Add one data point to the NICHOL side of the Great Spartan Quarterback Battle of 2009 Scale:

Kirk Cousins 13 of 30, 127 yards, 2 touchdowns, 1 interception
Keith Nichol 17 of 26, 241 yards, 3 touchdowns, 0 interceptions

The low completion percentage (43.3%) is surprising for Cousins, given that accuracy is supposed to be his strong point (74.4% completion percentage is his limited playing time last season).  The media wasn't allowed to watch the scrimmage, so we don't have much in the way of context from what was termed a "situational" scrimmage.  Here's the coachspeak context:

"I don't think you can read anything into those things," Dantonio said about the comparative statistics of the two quarterbacks. "We had couple drops, and we were throwing to all receivers. They're working with the ones (first-string) and working with the twos, and that type of thing.

"We were sending different pressures at them and they're active.
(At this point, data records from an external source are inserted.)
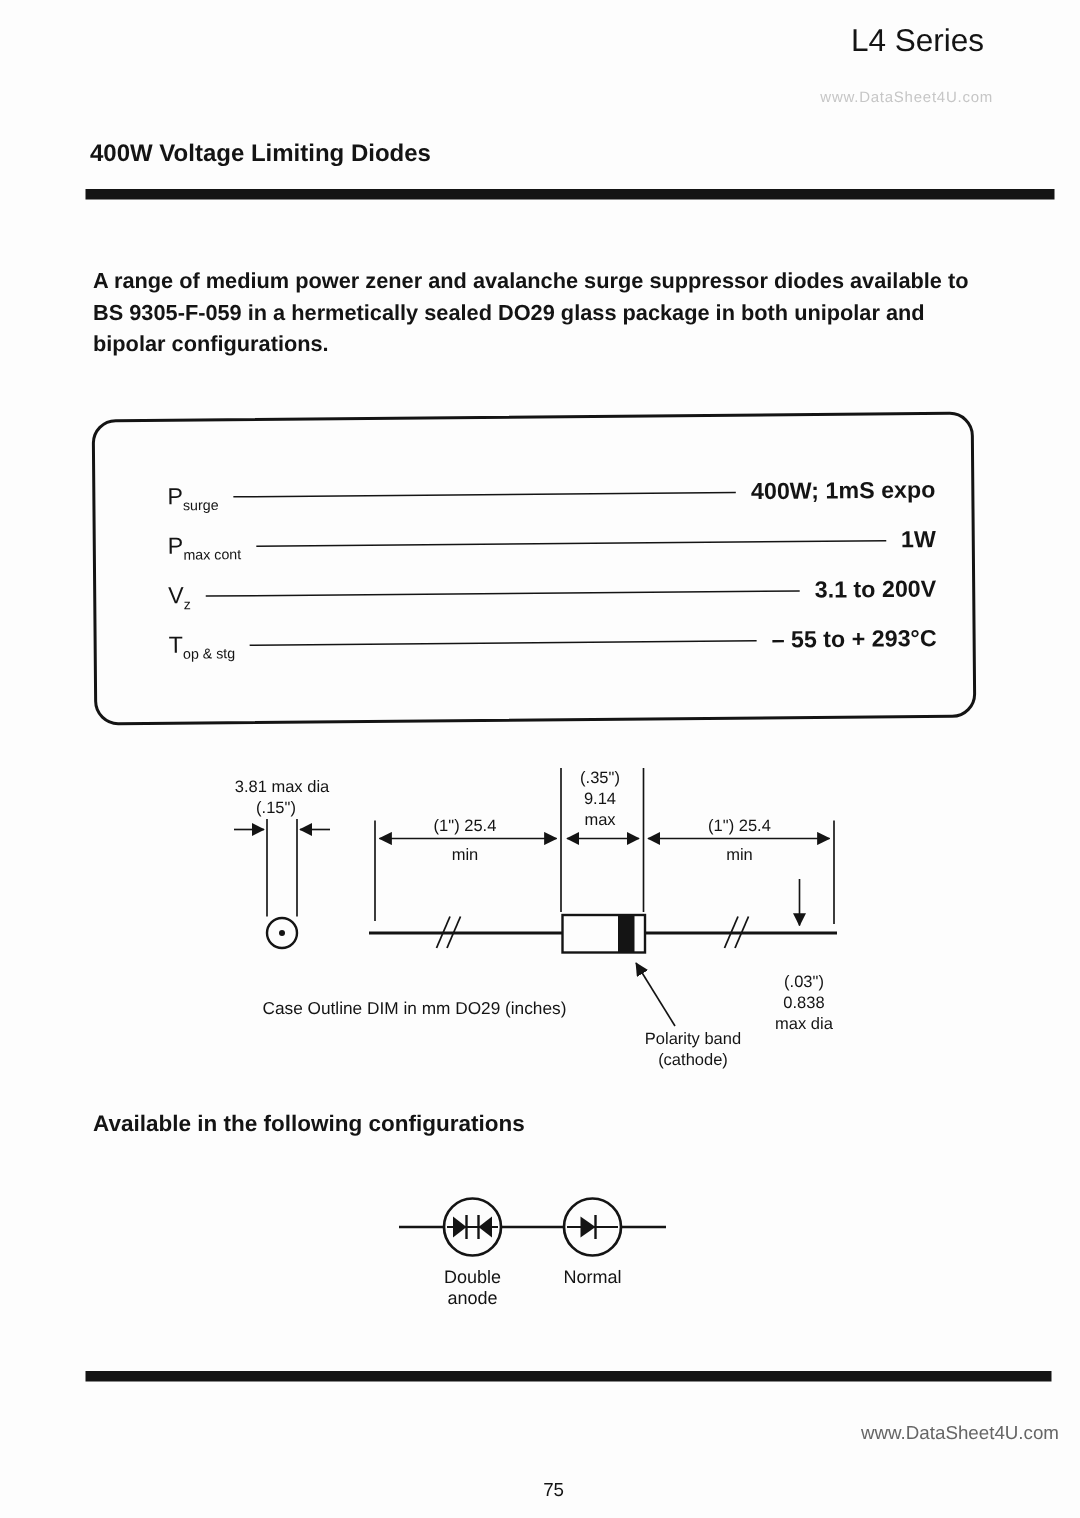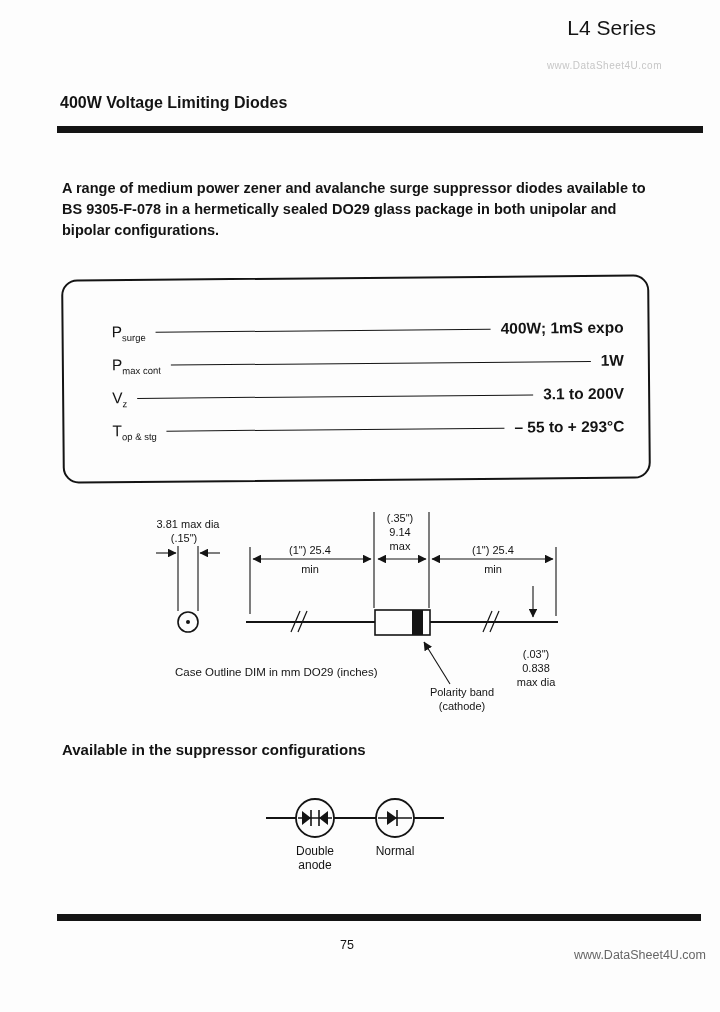--- a/index.html
+++ b/index.html
@@ -27,38 +27,38 @@
     padding:42px 24px 0 24px; transform:rotate(-0.5deg);
   }
   .spec-row { display:flex; align-items:baseline; height:33px; font-size:15.5px; }
   .spec-sym { white-space:nowrap;margin-left:24px; }
   .spec-sym sub { font-size:9.5px; }
   .spec-leader { flex:1; border-bottom:1.6px solid #141414; margin:0 10px; transform:translateY(-4px); }
   .spec-val { font-weight:bold; white-space:nowrap; }
 
   .config-heading { left:62px; top:741px; font-size:15px; font-weight:bold; }
 
-  .page-number { left:340px; top:938px; width:36px; text-align:left; font-size:12.5px; }
+  .page-number { left:340px; top:986px; width:36px; text-align:right; font-size:12.5px; }
   .watermark-bottom { right:14px; top:948px; font-size:12.5px; color:#666; }
 
   svg text { font-family:"Liberation Sans","DejaVu Sans",sans-serif; fill:#141414; }
   svg .dim { font-size:11px; }
   svg .cap { font-size:11.5px; }
   svg .lbl { font-size:12px; }
   svg line, svg rect.body, svg circle.outline { stroke:#141414; }
 </style>
 </head>
 <body>
 
 <div class="abs series-title">L4 Series</div>
 <div class="abs watermark-top">www.DataSheet4U.com</div>
 <div class="abs page-title">400W Voltage Limiting Diodes</div>
 <div class="abs rule rule-top"></div>
 
-<div class="abs intro">A range of medium power zener and avalanche surge suppressor diodes available to BS 9305-F-078 in a hermetically sealed DO29 glass package in both unipolar and bipolar configurations.</div>
+<div class="abs intro">A range of medium power zener and avalanche surge suppressor diodes available to BS 9305-F-059 in a hermetically sealed DO29 glass package in both unipolar and bipolar configurations.</div>
 
 <div class="abs specs-box">
   <div class="spec-row">
     <span class="spec-sym"><span>P</span><sub>surge</sub></span>
     <span class="spec-leader"></span>
     <span class="spec-val">400W; 1mS expo</span>
   </div>
   <div class="spec-row">
     <span class="spec-sym"><span>P</span><sub>max cont</sub></span>
     <span class="spec-leader"></span>
@@ -135,21 +135,21 @@
   <text class="dim" x="536" y="672" text-anchor="middle">0.838</text>
   <text class="dim" x="536" y="686" text-anchor="middle">max dia</text>
 
   <text class="cap" x="175" y="676">Case Outline DIM in mm DO29 (inches)</text>
 
   <line x1="450" y1="684" x2="424" y2="642" stroke="#141414" stroke-width="1.1" marker-end="url(#arr)"></line>
   <text class="dim" x="462" y="696" text-anchor="middle">Polarity band</text>
   <text class="dim" x="462" y="710" text-anchor="middle">(cathode)</text>
 </svg>
 
-<div class="abs config-heading">Available in the suppressor configurations</div>
+<div class="abs config-heading">Available in the following configurations</div>
 
 <svg class="abs" style="left:250px; top:782px;" width="220" height="100" viewBox="250 782 220 100">
   <line x1="266" y1="818" x2="444" y2="818" stroke="#141414" stroke-width="1.8"></line>
 
   <g>
     <circle cx="315" cy="818" r="19" fill="#fdfdfd" stroke="#141414" stroke-width="1.8"></circle>
     <line x1="298" y1="818" x2="332" y2="818" stroke="#141414" stroke-width="1.4"></line>
     <polygon points="302,811 302,825 311,818" fill="#141414"></polygon>
     <line x1="311" y1="810" x2="311" y2="826" stroke="#141414" stroke-width="1.6"></line>
     <polygon points="328,811 328,825 319,818" fill="#141414"></polygon>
They've got to throw hot in certain situations and so you ask yourself, `Did they make good decisions?' And for the most part I think they did."

Still, this is the first shred of real information we have on the quarterback battle since the Spring Game (which was a dead heat statistically), and you have to think it creates a slight edge for Nichol.  If Cousins doesn't outperform Nichol statistically, it's hard for me to see Dantonio not going with the guy with more upside (read: athletic ability), given the three-year window he's looking at to compete for a Big Ten championship with whoever emerges as the starter.  Plenty more data points to come over the next 2-5 weeks, though.
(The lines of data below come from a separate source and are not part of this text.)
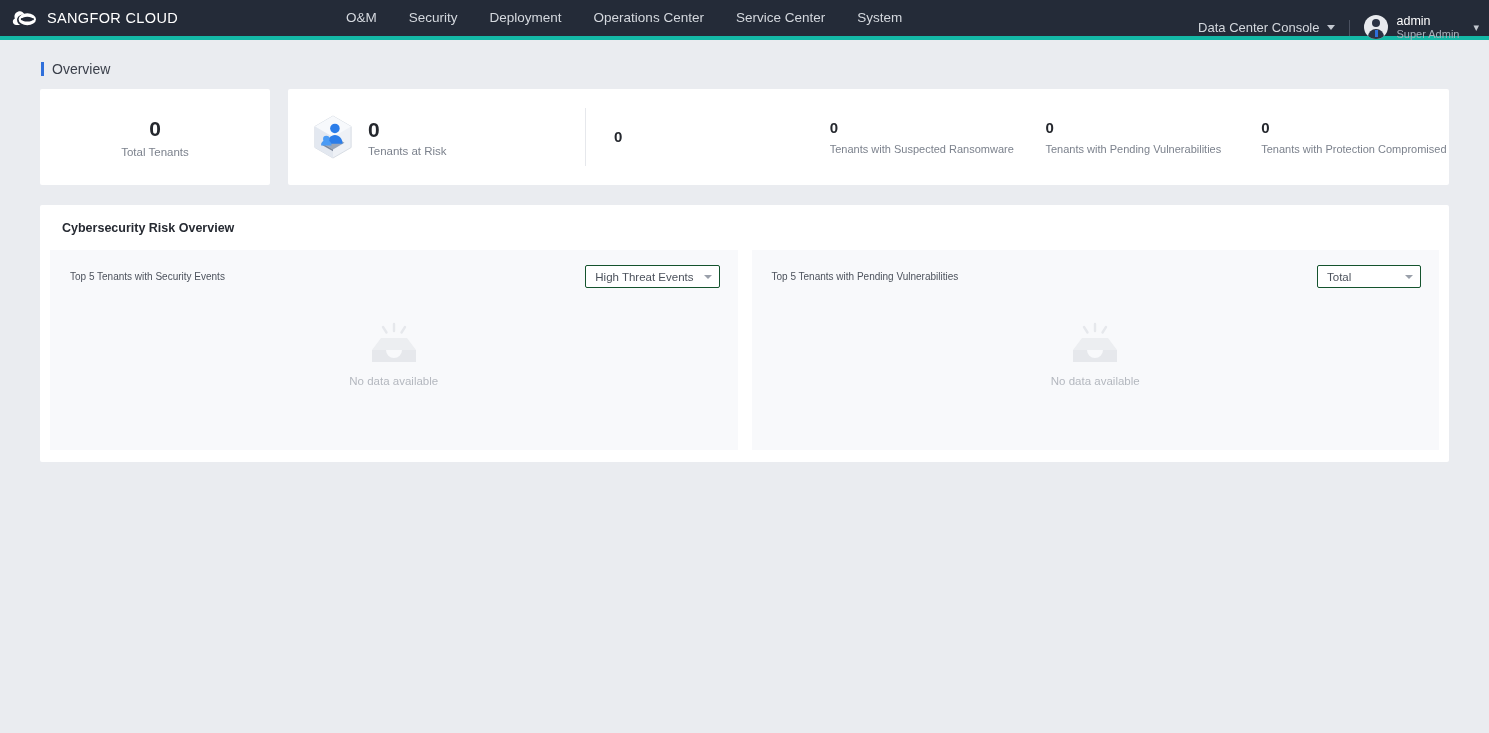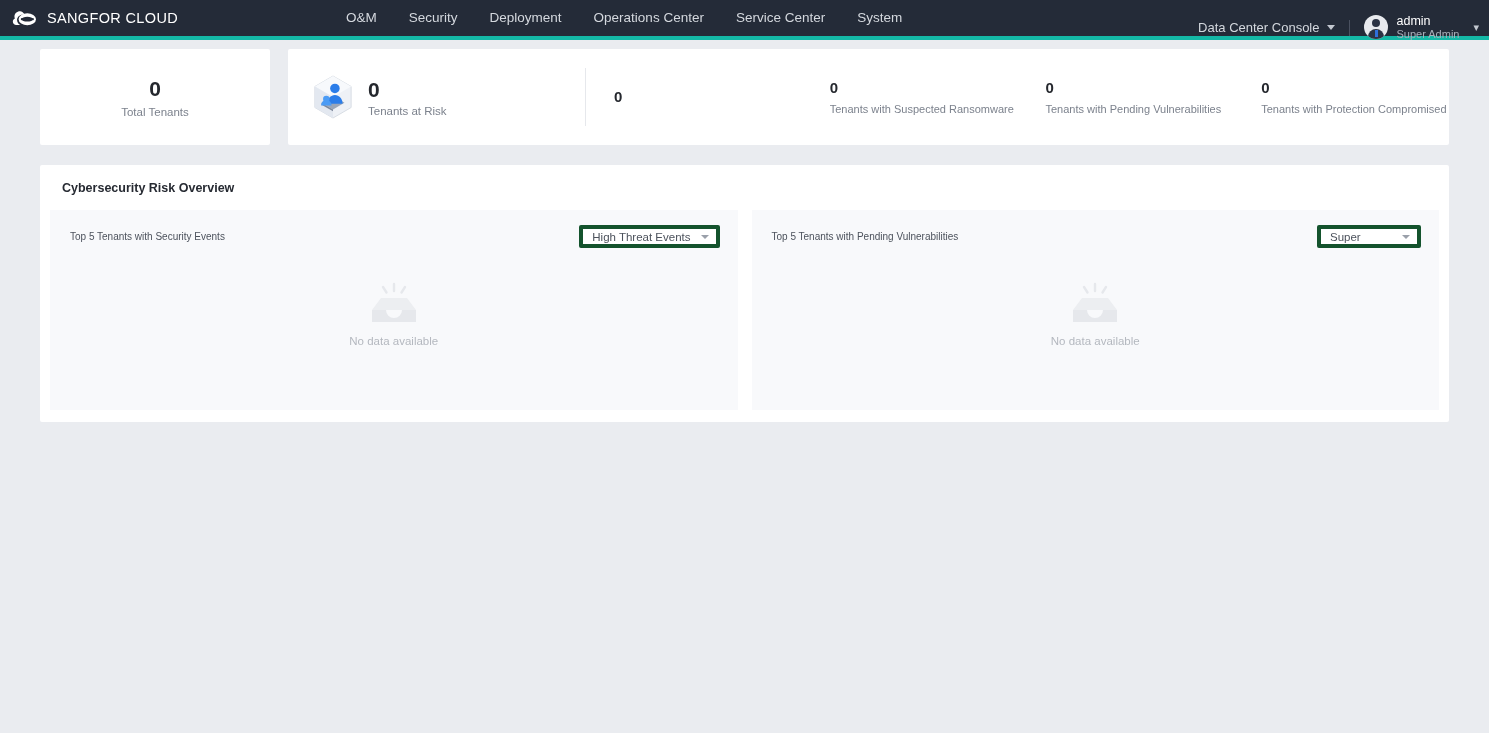--- a/index.html
+++ b/index.html
@@ -249,21 +249,21 @@
     padding: 15px 18px 0 20px;
   }
   .sec-panel-title {
     font-size: 10px;
     color: #4c525c;
   }
   .select {
     min-width: 104px;
     height: 23px;
     background: #ffffff;
-    border: 4px solid #14532d;
+    border: 1px solid #14532d;
     border-radius: 2px;
     display: flex;
     align-items: center;
     justify-content: space-between;
     padding: 0 7px 0 9px;
     font-size: 11.5px;
     color: #4c525c;
     cursor: pointer;
     gap: 10px;
   }
@@ -330,20 +330,24 @@
         <span class="user-name">admin</span>
         <span class="user-role">Super Admin</span>
       </span>
       <span class="chev">▾</span>
     </div>
   </div>
 </div>
 
 <div class="page">
 
+  <div class="page-title-row">
+    <span class="title-bar-accent"></span>
+    <span class="page-title">Overview</span>
+  </div>
 
   <div class="content">
 
     <div class="kpi-row">
 
       <div class="card kpi-card-left">
         <span class="kpi-value">0</span>
         <span class="kpi-label">Total Tenants</span>
       </div>
 
@@ -413,21 +417,21 @@
               <path d="M6 28h14a8 8 0 0 0 16 0h14v12H6z" fill="#e6e8ec"></path>
             </svg>
             <span class="empty-text">No data available</span>
           </div>
         </div>
 
         <div class="sec-panel">
           <div class="sec-panel-head">
             <span class="sec-panel-title">Top 5 Tenants with Pending Vulnerabilities</span>
             <div class="select">
-              <span>Super</span>
+              <span>Total</span>
               <span class="caret"></span>
             </div>
           </div>
           <div class="empty">
             <svg class="empty-icon" viewBox="0 0 56 44">
               <g stroke="#e6e8ec" stroke-width="2.4" stroke-linecap="round">
                 <line x1="28" y1="2" x2="28" y2="9"></line>
                 <line x1="17" y1="5" x2="20.5" y2="10.5"></line>
                 <line x1="39" y1="5" x2="35.5" y2="10.5"></line>
               </g>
In terms of the other big skill position battle, Ashton Leggett was the statistical leader among the running backs, gaining 93 yards on 10 carries.  (No stats were reported for Baker/Caper; apparently there was a separate freshmen-only scrimmage yesterday.)  But 63 of those yards came on one run.  Subtracting that run, the overall results for the running game aren't very encouraging: 100 yards on 35 carries.  That's just 2.86 yards per carry.  That figure could, of course, be just as much a function of bad run blocking and/or good run defense as it is of poor running back play.

This relates what I'm going to call KJ's Iron Law of Intrasquad Football Scrimmrages:

All statistical results from intrasquad football scrimmages can be characterized in one of only two ways:

  1. OFFENSE GOOD! DEFENSE BAD!
  2. DEFENSE GOOD! OFFENSE BAD!

The statistics indicate option 2 was the case today by a small margin (although the offense did win 73-61 using whatever jury rigged scoring system the coaches came up with), with Nichol's stats being the main bright spot on offense.

There you have it: All the news that's (barely) fit to print.